Quand ils reviendront à Montepuccio ils découvriront que la Muette et morte et enterrée dans la fosse commune, le successeur de Don Giorgio n’a pas respecté le pacte.
Ils retrouveront Rafaele et le considèreront comme des leurs.
C’est mon roman préféré de Laurent Gaudé, j’aime suivre la destiné des Mascalzone-Scorta sur plusieurs générations, Rocco raconte, puis Carmela…
L’auteur y insuffle une force épique tant par la construction qui n’a rien de linéaire, par les intermèdes des confessions. Chaque détail a son importance, le lecteur est en empathie et suit cette famille qui passe par toutes les phases des humeurs des villageois, tantôt haïe parce que bandits, puis respectée parce que « Les Scorta sont des vauriens, mais ils sont des nôtres. »

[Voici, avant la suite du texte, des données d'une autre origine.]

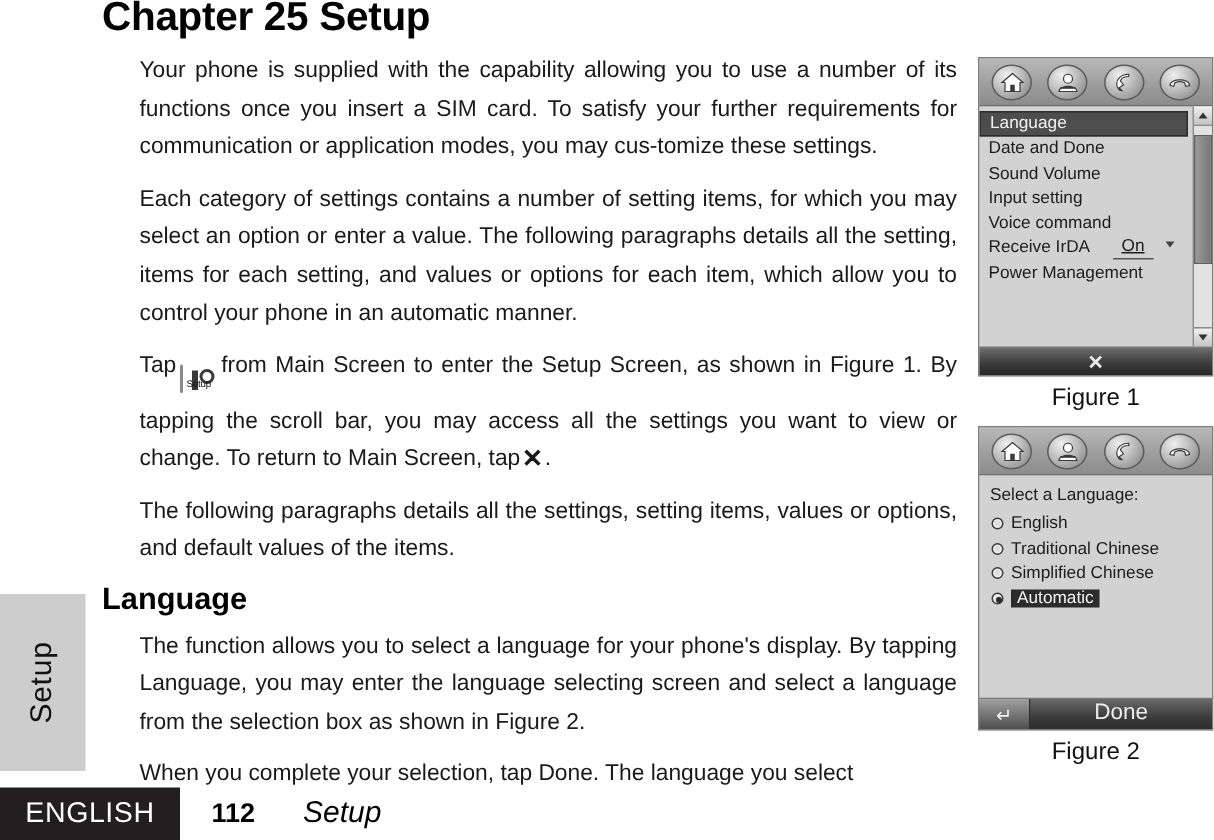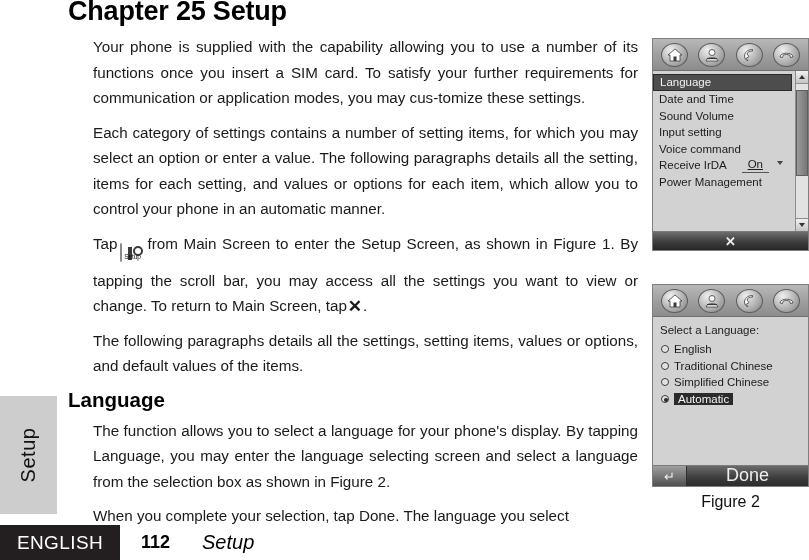"Date and Time" span { text: Time -> Done }
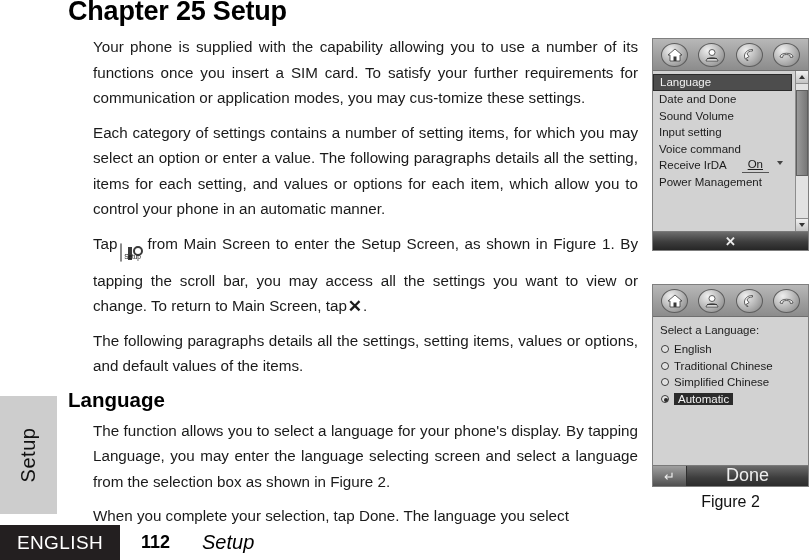"Figure 1" div.fig-caption { html: none -> <div>Figure 1</div> }
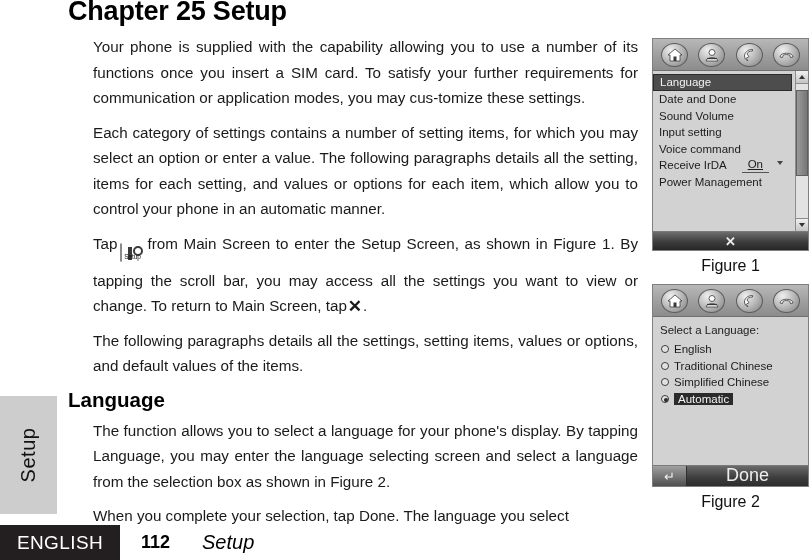"Done" .done-btn { align-items: flex-end -> flex-start; font-size: 18px -> 15px }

J’aime cet ancrage dans ces terres chauffées à blanc, l’auteur met de l’humanité dans ses personnages, ils nous deviennent familiers.
En dix chapitres comme des actes, découpés en scènes il raconte la Famille non pas chaque membre mais l’entité. Ce qui meut l’ensemble, comment partie de l’opprobre elle en est arrivée là. Marcher tête haute comment y arriver.
De la noirceur à la lumière, il a fallu du silence qui sera levé peu à peu par Carmela vieillissante et qui craint que sa mémoire ne s’efface et que la transmission ne se fasse pas.
Magnifique écriture qui va à l’essentiel avec force et beauté. Une maîtrise parfaite.
Et si chacun suivait ce conseil :
« Que chacun parle au moins une fois dans sa vie. A une nièce ou un neveu. Pour lui dire ce qu’il sait avant de disparaître. Parler une fois. Pour donner un conseil, transmettre ce que l’on sait. Parler.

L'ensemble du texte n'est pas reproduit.